Input records START

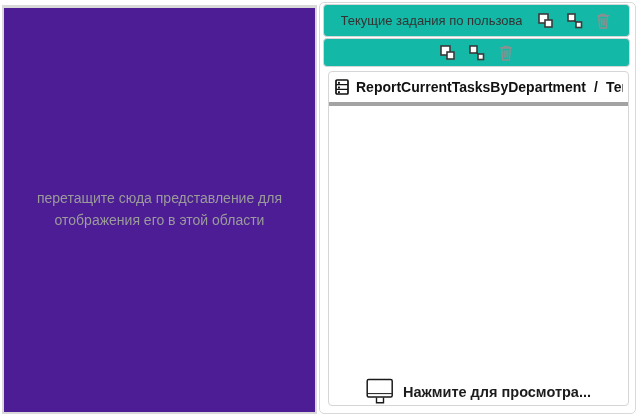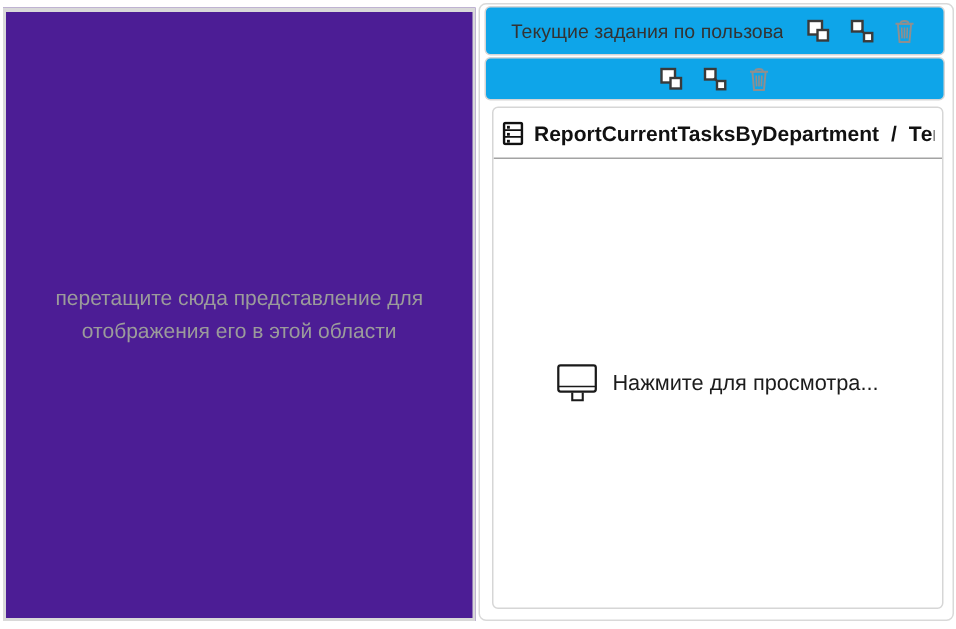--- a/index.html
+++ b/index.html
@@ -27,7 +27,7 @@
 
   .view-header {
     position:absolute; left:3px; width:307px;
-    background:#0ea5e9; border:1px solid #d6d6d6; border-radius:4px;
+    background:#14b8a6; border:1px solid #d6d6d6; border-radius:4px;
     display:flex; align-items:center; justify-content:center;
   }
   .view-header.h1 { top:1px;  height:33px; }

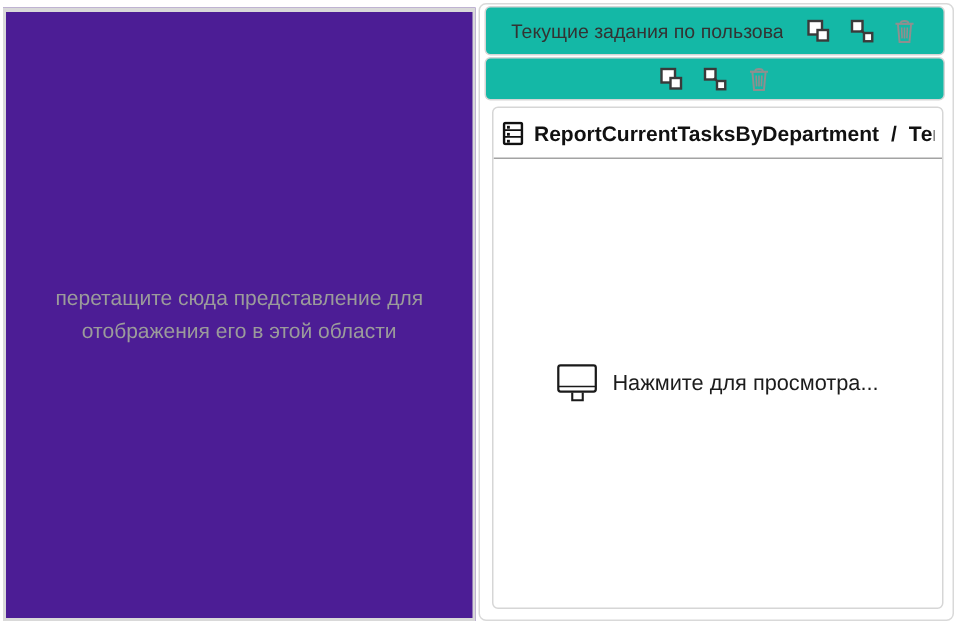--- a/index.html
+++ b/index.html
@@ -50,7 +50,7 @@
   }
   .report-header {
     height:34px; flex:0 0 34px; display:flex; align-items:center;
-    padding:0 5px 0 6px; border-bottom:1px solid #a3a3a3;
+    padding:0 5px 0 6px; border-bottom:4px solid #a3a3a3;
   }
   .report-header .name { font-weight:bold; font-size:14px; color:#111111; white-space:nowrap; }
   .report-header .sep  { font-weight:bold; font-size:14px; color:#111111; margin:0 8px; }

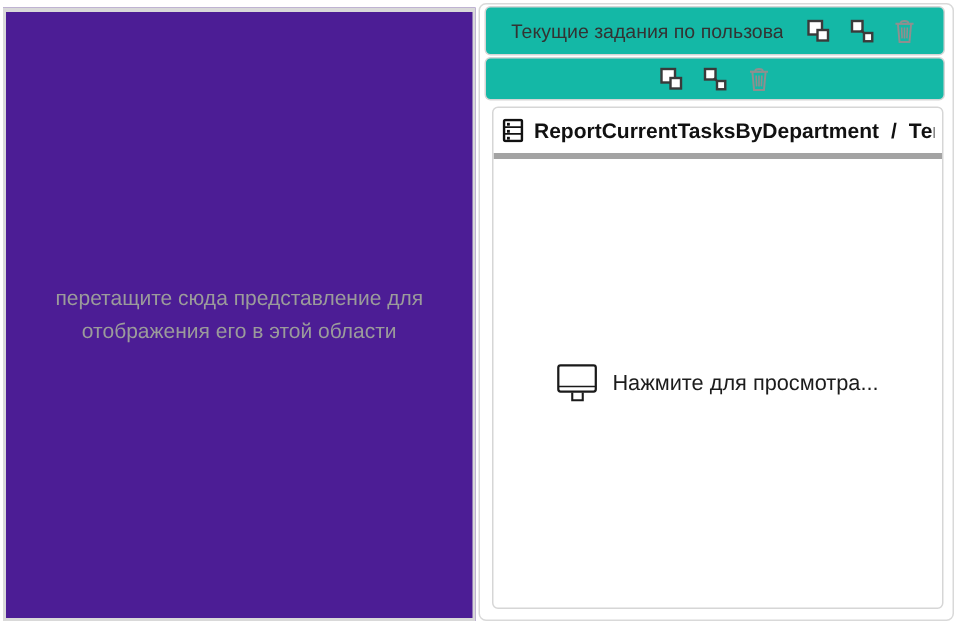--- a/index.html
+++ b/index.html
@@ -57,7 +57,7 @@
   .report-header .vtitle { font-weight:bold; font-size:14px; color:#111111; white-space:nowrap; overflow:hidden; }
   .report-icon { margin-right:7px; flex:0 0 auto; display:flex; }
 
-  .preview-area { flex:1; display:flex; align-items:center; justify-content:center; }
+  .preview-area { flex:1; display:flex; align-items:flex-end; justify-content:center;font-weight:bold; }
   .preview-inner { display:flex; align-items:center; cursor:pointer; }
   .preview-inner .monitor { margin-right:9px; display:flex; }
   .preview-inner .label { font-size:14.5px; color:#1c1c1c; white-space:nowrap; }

Input records END

Each line from the one containing "color:#111111; white-space:nowrap; overflow:hidden;" through the last line of the entries above is to be returned exactly, and no others.

   .report-header .vtitle { font-weight:bold; font-size:14px; color:#111111; white-space:nowrap; overflow:hidden; }
   .report-icon { margin-right:7px; flex:0 0 auto; display:flex; }
 
-  .preview-area { flex:1; display:flex; align-items:center; justify-content:center; }
+  .preview-area { flex:1; display:flex; align-items:flex-end; justify-content:center;font-weight:bold; }
   .preview-inner { display:flex; align-items:center; cursor:pointer; }
   .preview-inner .monitor { margin-right:9px; display:flex; }
   .preview-inner .label { font-size:14.5px; color:#1c1c1c; white-space:nowrap; }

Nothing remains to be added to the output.